▶ [ACTIVITY] Would you please copy all of the data exactly, skipping the images?

::: GIVEN ENTRIES

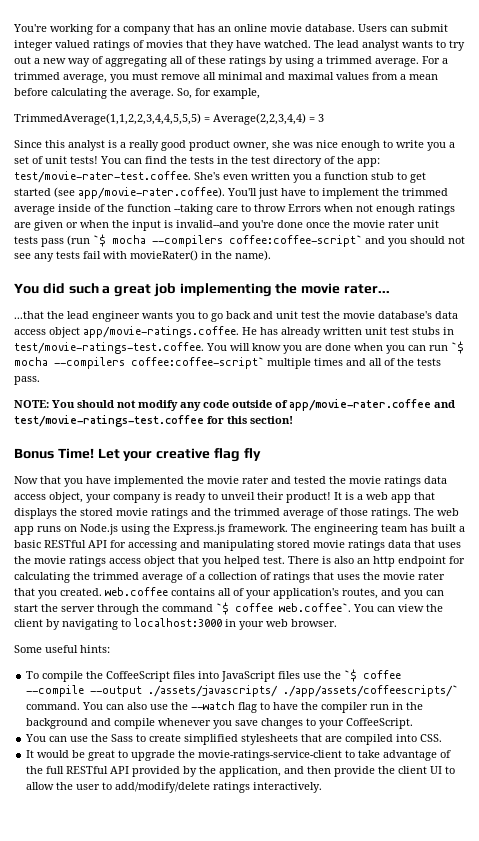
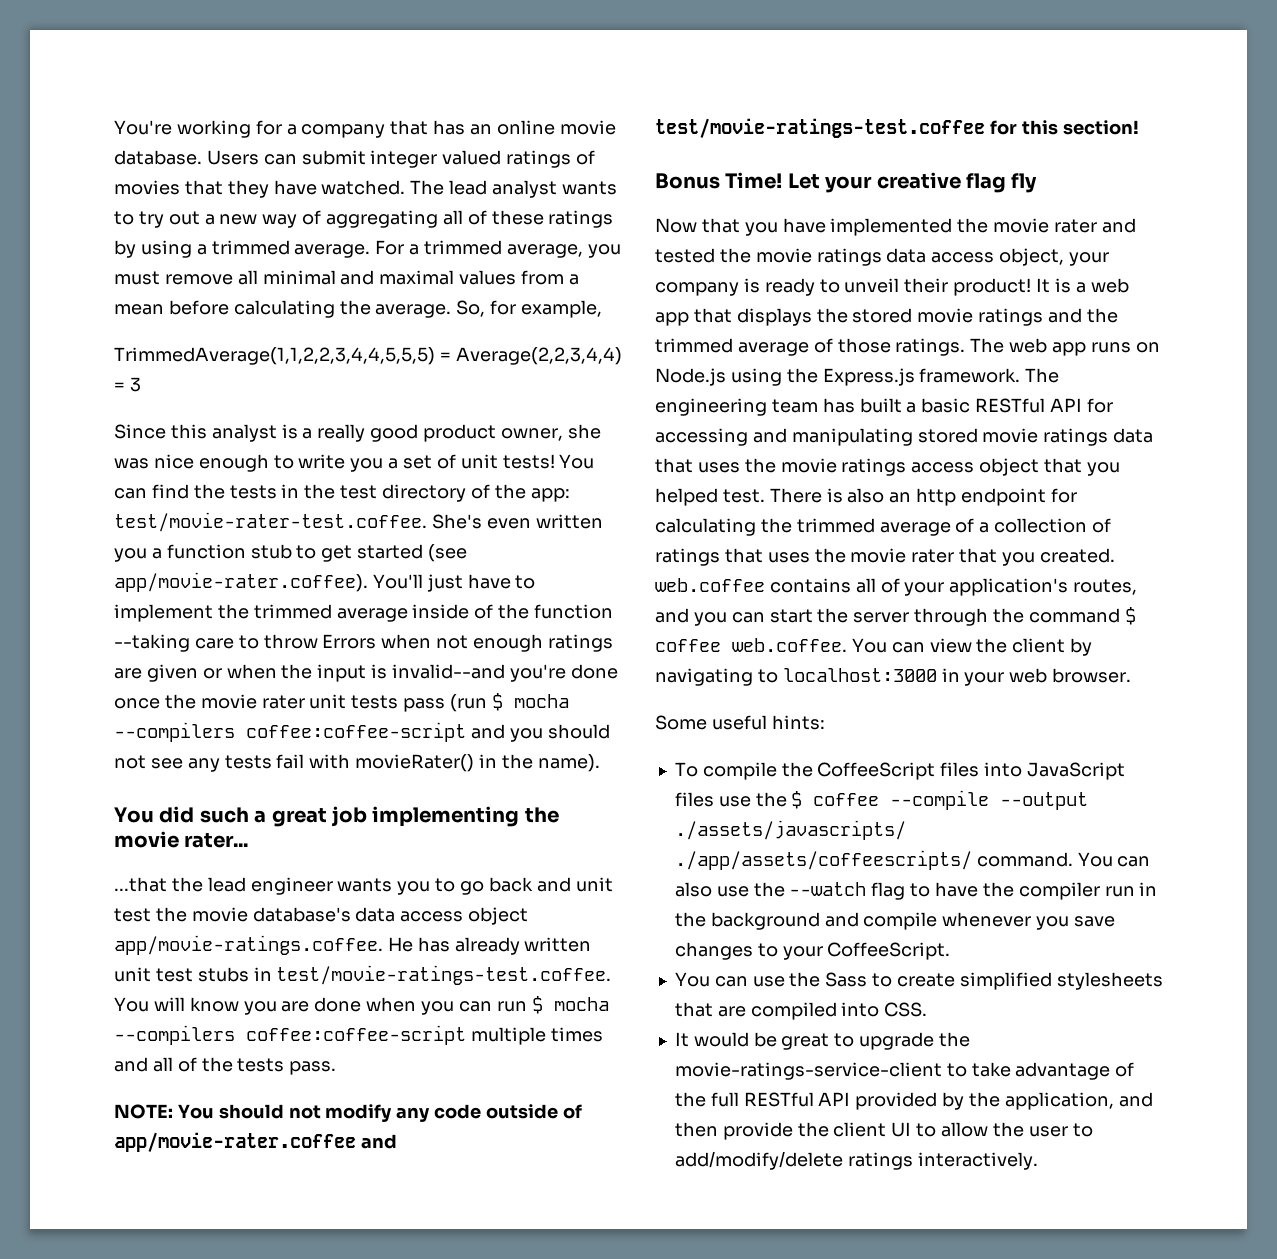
[93,234,362,247] `$ mocha --compilers coffee:coffee-script` -> [491,693,569,711] [114,722,466,742] $ mocha --compilers coffee:coffee-script
[451,341,464,354] [14,357,264,369] `$ mocha --compilers coffee:coffee-script` -> [531,996,609,1014] [114,1025,466,1045] $ mocha --compilers coffee:coffee-script
[216,602,351,615] `$ coffee web.coffee`. -> [1124,607,1136,625] [655,638,847,652] $ coffee web.coffee.
[344,669,358,682] `$ -> [791,791,803,809] $
[283,685,459,697] ./app/assets/coffeescripts/` -> [674,850,972,870] ./app/assets/coffeescripts/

::::::

▶ [WRITTEN ANSWER]
[93,234,362,247] `$ mocha --compilers coffee:coffee-script` -> [491,693,569,711] [114,722,466,742] $ mocha --compilers coffee:coffee-script
[451,341,464,354] [14,357,264,369] `$ mocha --compilers coffee:coffee-script` -> [531,996,609,1014] [114,1025,466,1045] $ mocha --compilers coffee:coffee-script
[216,602,351,615] `$ coffee web.coffee`. -> [1124,607,1136,625] [655,638,847,652] $ coffee web.coffee.
[344,669,358,682] `$ -> [791,791,803,809] $
[283,685,459,697] ./app/assets/coffeescripts/` -> [674,850,972,870] ./app/assets/coffeescripts/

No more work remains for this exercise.